Felix kokarak yan tarafına baktı. Uzun saçlı tabureyi yatak başlığının yanına koymuş kendisine güler yüzle bakarak oturuyordu. Felix hayal mi görüyorum diyerek gözlerini tekrar ovuşturdu. Görüntü gitmemişti. Bu sefer rüya olduğunu düşündü. Sonuçta sadece kısa süre uzun saçlıyı görmüştü ve bu da o rüyanın devamı olabilirdi.

Ama hayır. Rüya olamayacak kadar gerçekçi hissediyordu. Hızlanan kalbi ve titreyen elleriyle uzun saçlının tam karşısına geçti. Elini yavaşça uzun saçlının yüzüne uzatırken, uzun saçlı dayanamayıp Felix'in elini kendi yüzüne koymuştu. Felix gözlerini kocaman açmış, ağzını 'o' şekline sokup uzun saçlının yanağını okşadı. Gerçekti.

Dolan gözleriyle gülümsedi.

"Ağlama, benim güzel Meruem'im."

Felix hızla oturan uzun saçlının boynuna sarılıp mutluluk gözyaşlarını serbest bıraktı. Uzun saçlı, yani Hyunjin, Felix'in sırtını okşuyordu destek olurcasına. Felix başta fark etmese de hava karanlıktı. Güneşin doğmasına daha çok olduğunu düşünüyordu.

Yavaşça sarıldığı bedenden ayrılıp omuzlarından tuttu. Bir süre yüzünü inceledi. Oda da ki gaz lambası odayı aydınlatıyordu.
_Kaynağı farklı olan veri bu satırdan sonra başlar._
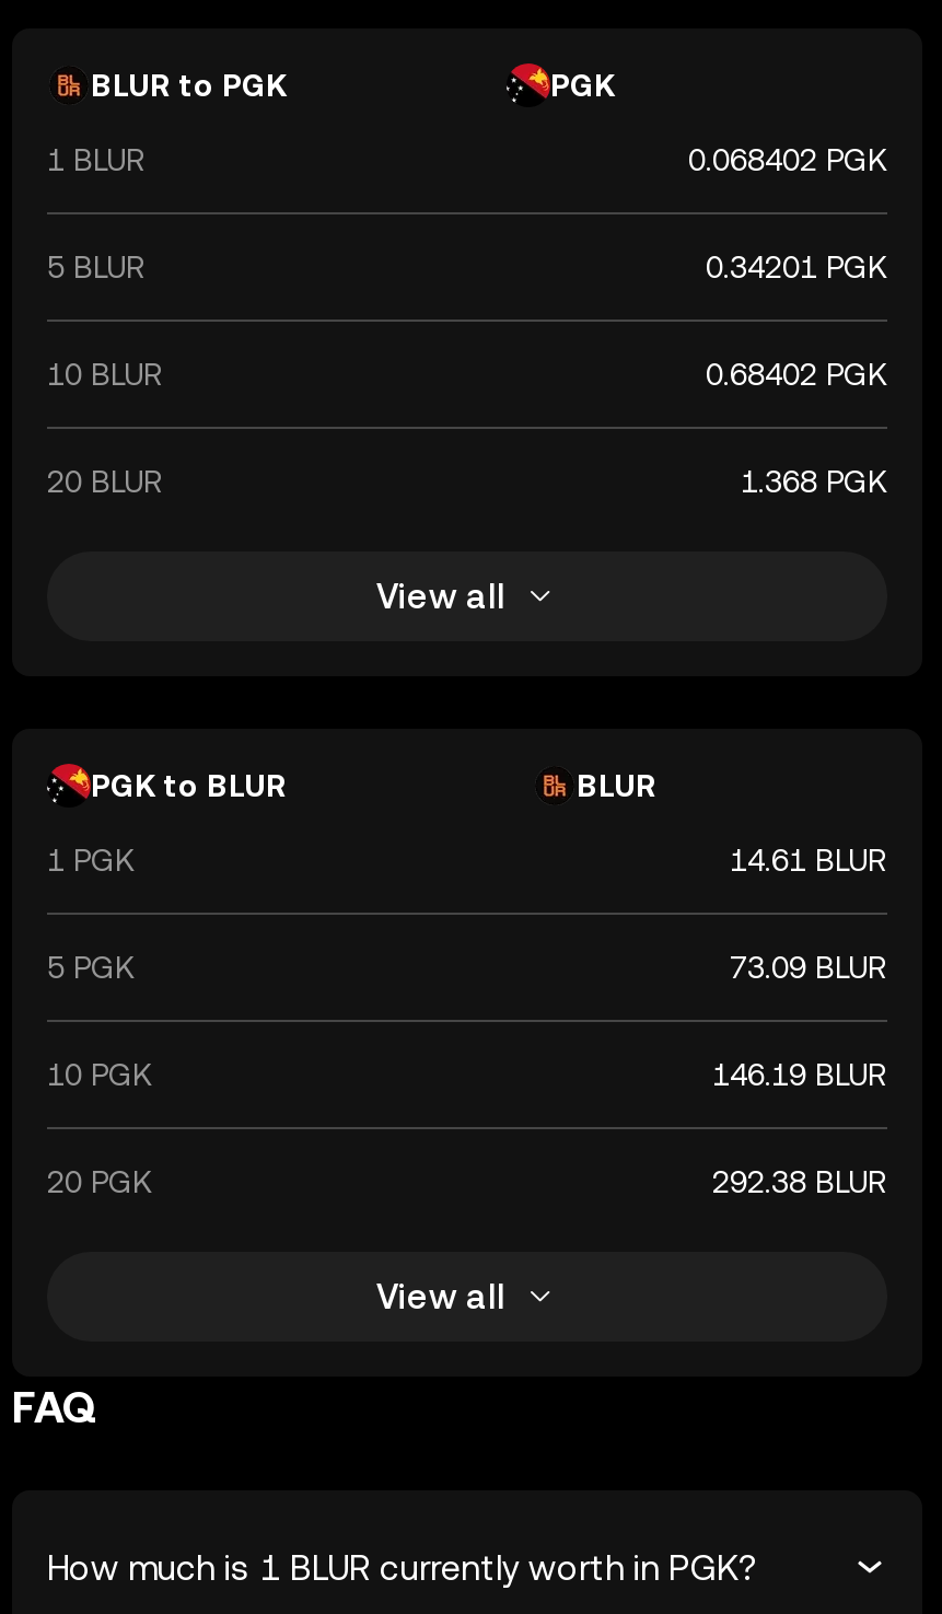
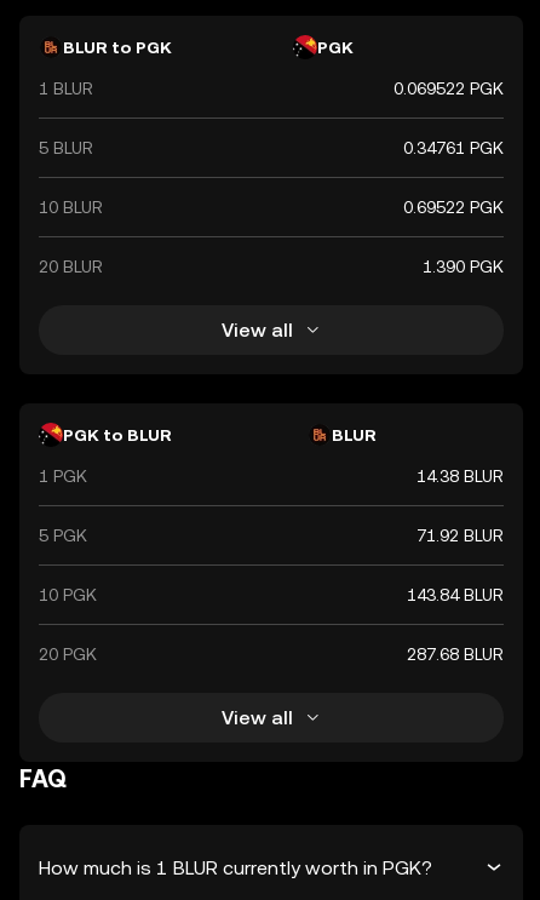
[688,142,887,177] 0.068402 PGK -> [393,79,504,98] 0.069522 PGK
[706,249,887,285] 0.34201 PGK -> [403,138,504,157] 0.34761 PGK
[706,357,887,392] 0.68402 PGK -> [403,197,504,217] 0.69522 PGK
[741,464,887,499] 1.368 PGK -> [423,257,504,276] 1.390 PGK
[730,843,887,878] 14.61 BLUR -> [417,466,504,486] 14.38 BLUR
[730,950,887,985] 73.09 BLUR -> [417,526,504,545] 71.92 BLUR
[712,1057,887,1092] 146.19 BLUR -> [407,585,504,604] 143.84 BLUR
[712,1164,887,1199] 292.38 BLUR -> [407,644,504,664] 287.68 BLUR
Sağ elini yüzüne çıkartıp yanağını okşadı. Hyunjin ona gülümseyerek bakıyordu. Gülümsediğinden dolayı çıkan elmacık kemiğini okşayıp hafiften gülümsedi. Felix baş parmağını dudak çevresinde gezdirip Hyunjin'in gözlerinin içine baktı. İkilinin gözleri parlıyordu.

Baş parmağını tam alt dudağına koyup hafiften okşadı ve biraz aşşağı doğru çekiştirdi. Bunları yaparken yüzünden gülümseme eksik olmuyordu.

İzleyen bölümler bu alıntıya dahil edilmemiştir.